*** PROVIDED ENTRIES Section Begins ***

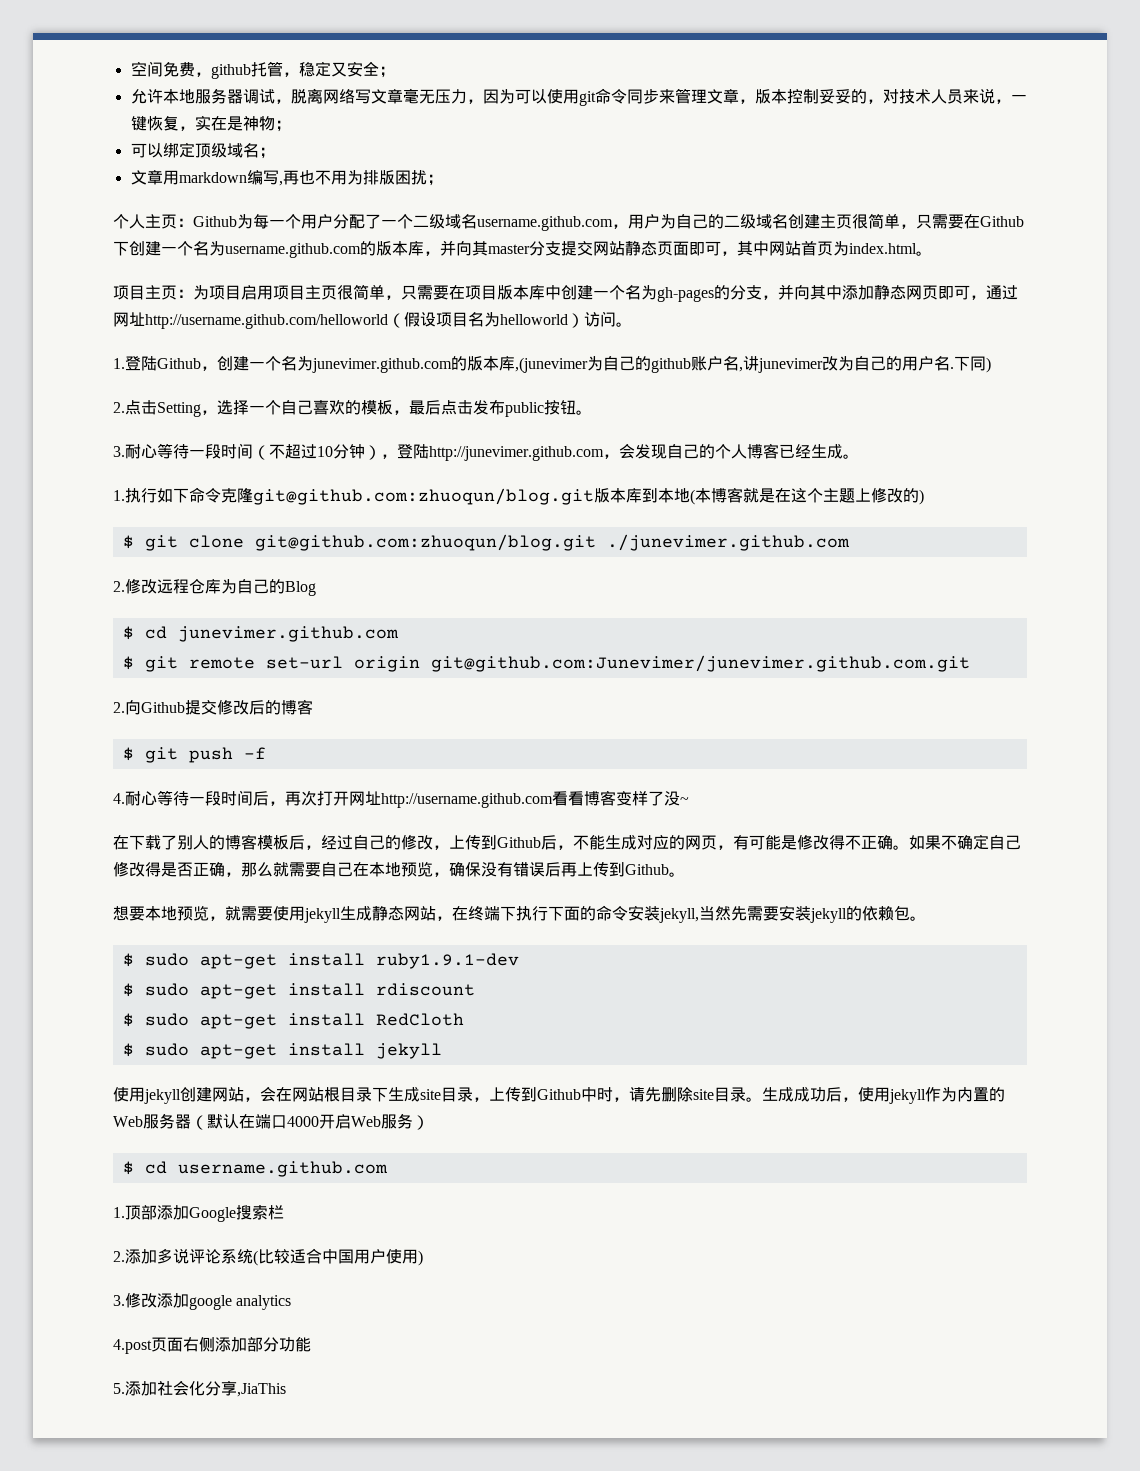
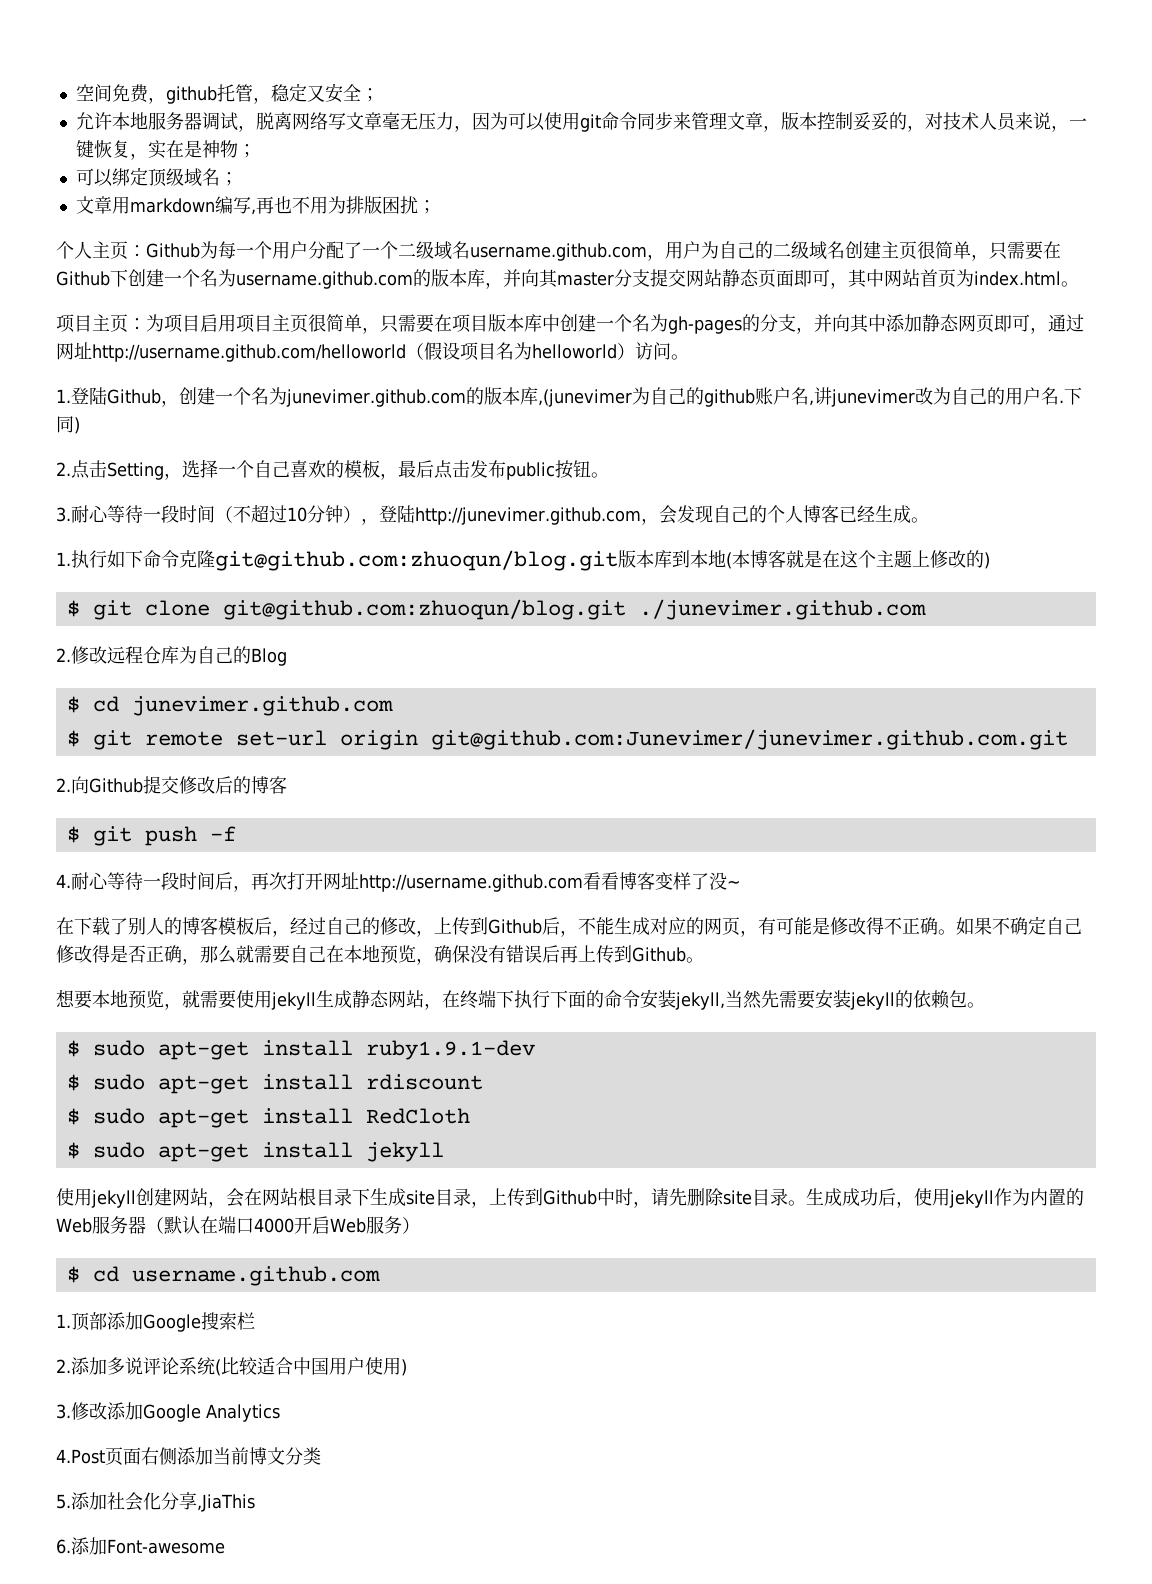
- 3.修改添加google analytics
- 4.post页面右侧添加部分功能
+ 3.修改添加Google Analytics
+ 4.Post页面右侧添加当前博文分类
+ 6.添加Font-awesome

*** PROVIDED ENTRIES Section Ends ***

Images must not appear; print each record precisely as it reads.

- 3.修改添加google analytics
- 4.post页面右侧添加部分功能
+ 3.修改添加Google Analytics
+ 4.Post页面右侧添加当前博文分类
+ 6.添加Font-awesome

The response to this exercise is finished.